Con il primo canto del Paradiso inizia l’ultima tappa del viaggio ultraterreno di Dante. Nuovi colori, nuove luci ed altre realtà attendono il nostro pellegrino.
Con questo canto troviamo già i motivi essenziali dell’intera terza cantica, e il Poeta ci rende più che mai partecipi di questo nuovo modo di concepire tutte le cose che lo circondano: da una parte c’è l’universo, immenso e vario, creatura perfetta di Dio (già definito con una serie di perifrasi); dall’altra l’anima, la singola anima, infinitesima particella che si muove come d’istinto verso Dio stesso, fin da subito identificato come luce.
I primi versi del Paradiso sono dedicati al proemio. Se nell’Inferno era molto breve e nel Purgatorio si snodava in più terzine, adesso occupa uno spazio davvero considerevole, fatto giustificato dall’altezza dell’argomento, di fronte al quale Dante si pone quasi con sgomento. Enunciato quindi l’argomento e dichiarata l’insufficienza della parola per esprimere ciò che ha visto, il Poeta invoca direttamente Apollo, il dio stesso della Poesia: se per le altre due cantiche era stato sufficiente l’aiuto delle Muse, ora è necessario l’altro gioco del Parnaso. In causa viene dunque chiamato Apollo, e oltretutto in virtù della forza e dello spirito con cui vinse il satiro Marsia, il quale osò sfidare il dio in una gara di bravura musicale e finì legato ad un albero e scorticato (si ricordi che anche nel proemio della cantica precedente Dante aveva citato una vittoria esemplare, quella delle Muse sulle Piche).
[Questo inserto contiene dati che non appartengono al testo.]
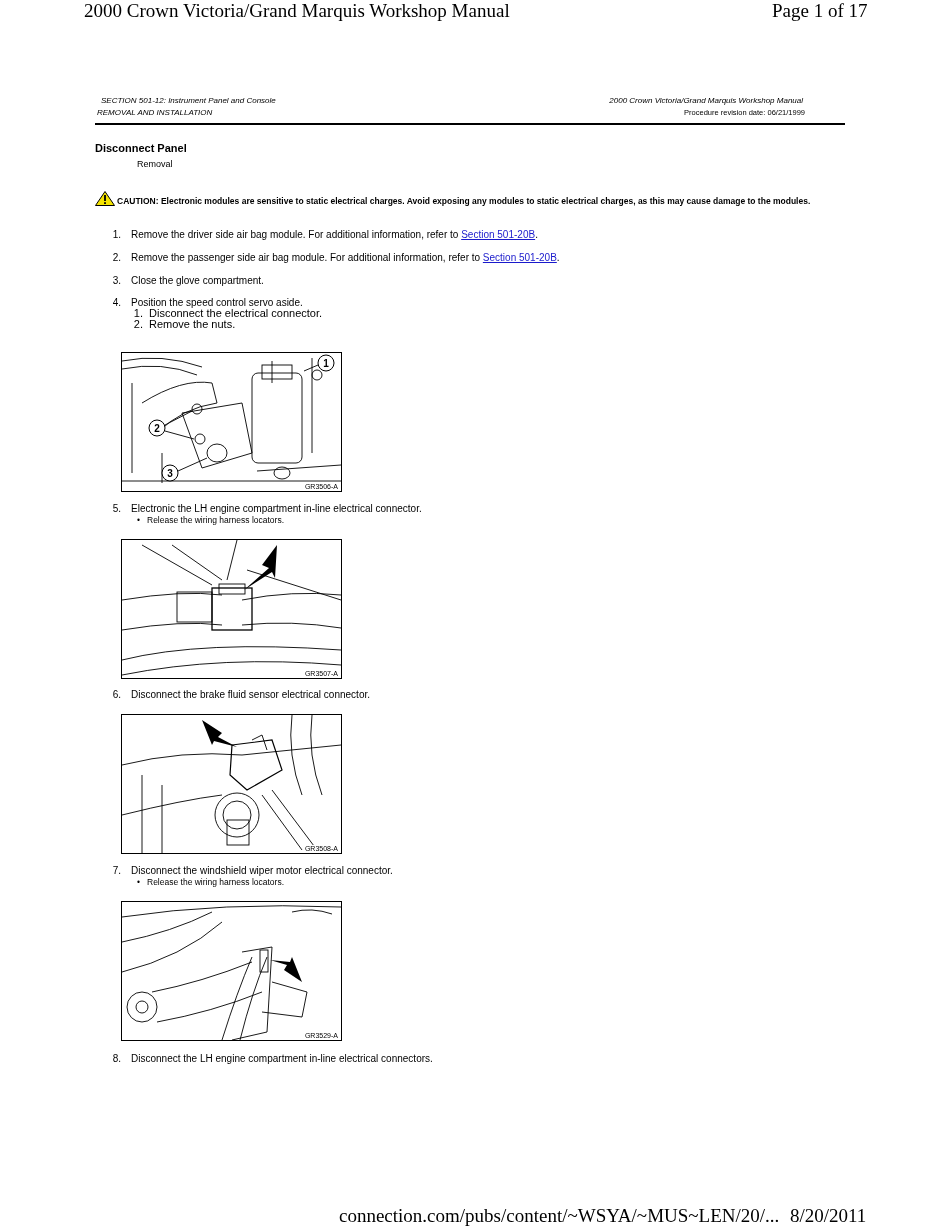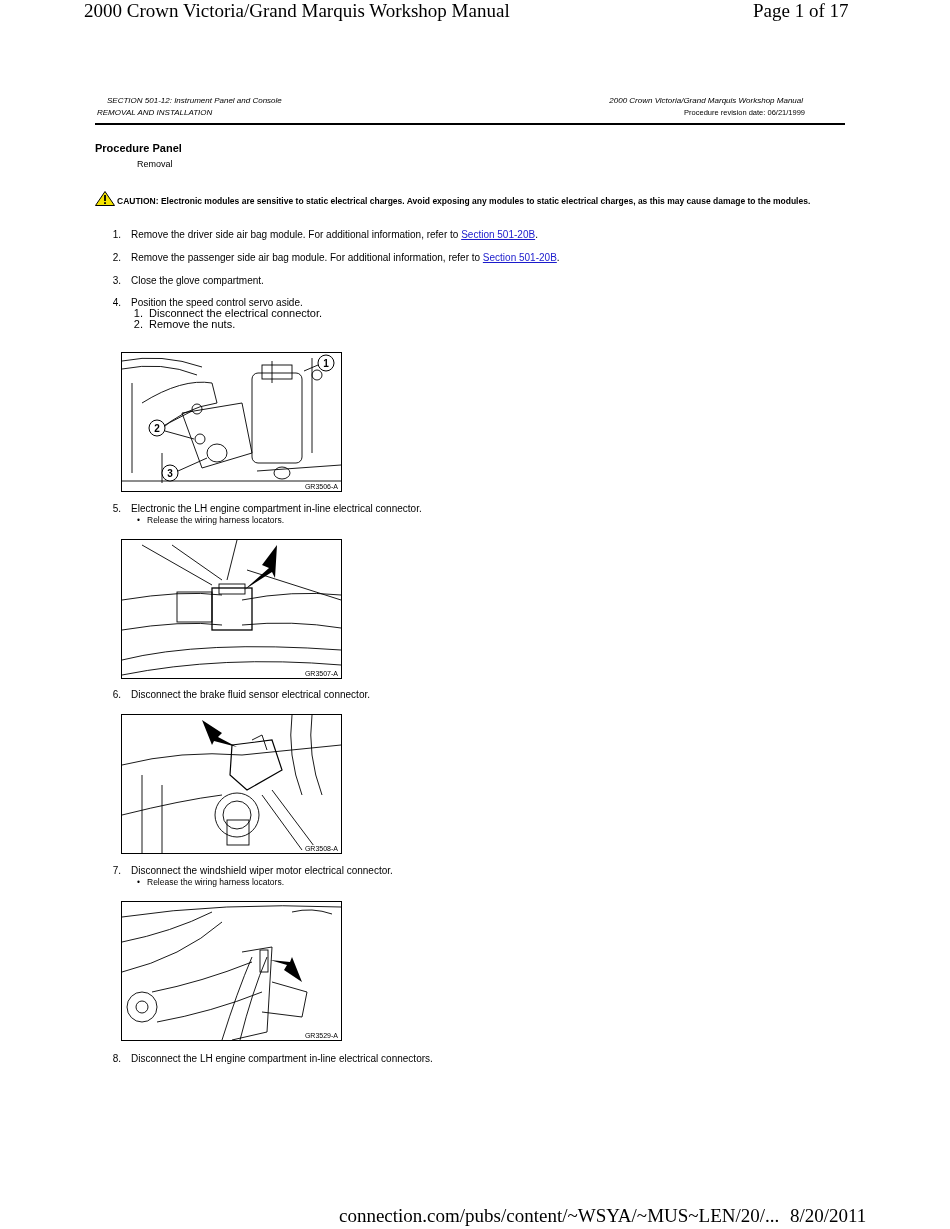--- a/index.html
+++ b/index.html
@@ -1,26 +1,26 @@
 <!DOCTYPE html>
 <html><head>
 <meta charset="utf-8">
 <style>
   html, body { margin: 0; padding: 0; background: #ffffff; }
   body { width: 950px; height: 1229px; position: relative; overflow: hidden; color: #000; }
   .print-header { position: absolute; top: 0; left: 0; width: 950px; height: 26px; font-family: "Liberation Serif", serif; font-size: 19px; }
   .print-header .title { position: absolute; left: 84px; top: 0px; }
-  .print-header .page { position: absolute; left: 753px; top: 0px; }
+  .print-header .page { position: absolute; left: 772px; top: 0px; }
   .print-footer { position: absolute; top: 1205px; left: 0; width: 950px; height: 24px; font-family: "Liberation Serif", serif; font-size: 19px; }
   .print-footer .url { position: absolute; left: 339px; top: 0; }
   .print-footer .date { position: absolute; left: 790px; top: 0; }
 
   .doc { position: absolute; left: 95px; top: 95px; width: 750px; font-family: "Liberation Sans", sans-serif; }
   .doc-header { position: relative; height: 28px; font-size: 8px; font-style: italic; }
-  .doc-header .l1 { position: absolute; left: 12px; top: 1px; }
+  .doc-header .l1 { position: absolute; left: 6px; top: 1px; }
   .doc-header .l2 { position: absolute; left: 2px; top: 13px; }
   .doc-header .r1 { position: absolute; right: 42px; top: 1px; }
   .doc-header .r2 { position: absolute; right: 40px; top: 13px; font-style: normal; font-size: 7.5px; }
   .rule { position: absolute; left: 0; top: 28px; width: 750px; height: 2px; background: #000; }
 
   .h-title { position: absolute; left: 0; top: 47px; font-size: 11px; font-weight: bold; }
   .h-sub { position: absolute; left: 0; top: 64px; font-size: 9px; font-weight: normal; padding-left: 42px; }
   .caution { position: absolute; left: 0; top: 96px; width: 730px; font-size: 8.5px; font-weight: bold; line-height: 11px; }
   .caution .warn { display: inline-block; width: 20px; height: 15px; vertical-align: -2px; margin-right: 2px; }
 
@@ -46,21 +46,21 @@
 
 <div class="doc">
   <div class="doc-header">
     <span class="l1">SECTION 501-12: Instrument Panel and Console</span>
     <span class="l2">REMOVAL AND INSTALLATION</span>
     <span class="r1">2000 Crown Victoria/Grand Marquis Workshop Manual</span>
     <span class="r2">Procedure revision date: 06/21/1999</span>
   </div>
   <div class="rule"></div>
 
-  <div class="h-title">Procedure Panel</div>
+  <div class="h-title">Disconnect Panel</div>
   <div class="h-sub">Removal</div>
 
   <div class="caution">
     <span class="warn">
       <svg width="20" height="15" viewBox="0 0 20 15">
           <polygon points="10,0.5 19.5,14.5 0.5,14.5" fill="#f5e400" stroke="#000" stroke-width="1"></polygon>
           <rect x="9.1" y="4" width="1.8" height="6" fill="#000"></rect>
           <rect x="9.1" y="11.2" width="1.8" height="1.8" fill="#000"></rect>
         </svg>
     </span><span>CAUTION: Electronic modules are sensitive to static electrical charges. Avoid exposing any modules to static electrical charges, as this may cause damage to the modules.</span>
Comincia a questo punto la narrazione vera e propria. Ricordiamoci che il protagonista è ancora nel Paradiso Terrestre, presso la sorgente comune del Lete e dell’Eunoè. Con cura astronomica viene poi indicato il momento cronologico dell’azione: siamo probabilmente all’equinozio primaverile, quando il sole si trova nella costellazione dell’Ariete, posizione giudicata allora molto favorevole. L’ora è quella di mezzogiorno. L’attenzione, una volta forniti questi dati, si sposta su Beatrice, d’ora in poi co-protagonista dell’opera: la donna si volta verso sinistra e fissa il sole. Come fa l’aquila, chiamata in causa dai versi danteschi non soltanto per il suo potere di fissare il sole, ma insieme per la sua forza di ascensione. Dante fissa il sole a sua volta, quasi obbedendo – nel far ciò – ad una necessità, così come per necessità il raggio riflesso nasce dal raggio diretto (sempre chiare e riuscite le similitudini, che in questa terza cantica hanno il compito di avvicinare ai nostri sensi qualcosa di indescrivibile).
Dante sente di trasumanar, letteralmente oltrepassare i limiti della natura umana:
Trasumanar significar per verba/non si poria
A parole non si può descrivere. Lo sgomento sale, così come la curiosità per la dolce armonia e la grande luminosità, di cui Dante vuole conoscere la ragione. Beatrice, non interrogata, legge il dubbio nella mente dell’amato e gli spiega che stanno salendo veloci verso il cielo; il dubbio è causato dal fatto che il Poeta crede di stare ancora sulla Terra.
Ma Dante si deve ancora abituare a questa nuova dimensione, profondamente diversa – come abbiamo sottolineato – dalle precedenti. E i dubbi aumentano: come può il suo corpo, pesante, essere leggero rispetto a questi corpi levi, ossia l’aria e il fuoco? Dante crede cioè di salire anche con il corpo, ma così non è. Beatrice allarga, nella sua risposta, il problema dell’ascesa in cielo alla naturale tendenza dell’anima verso Dio, fino ad una straordinaria e potente visione dell’ordine universale in cui tutte le cose sono ordinate a immagine e somiglianza del suo Creatore. Il fulcro del discorso è il “naturale” salire di Dante: Beatrice insiste cioè molto sul fatto che l’ascesa non è un miracolo, ma il naturale corso delle cose, che vuole l’avvicinamento dell’anima alla sua meta finale (Dio) una volta compiuta l’espiazione totale.
Come il fiume dal monte scende a valle e il fuoco sale verso l’alto per naturale impulso, così l’anima monda di Dante si avvia con naturalezza verso l’Empireo.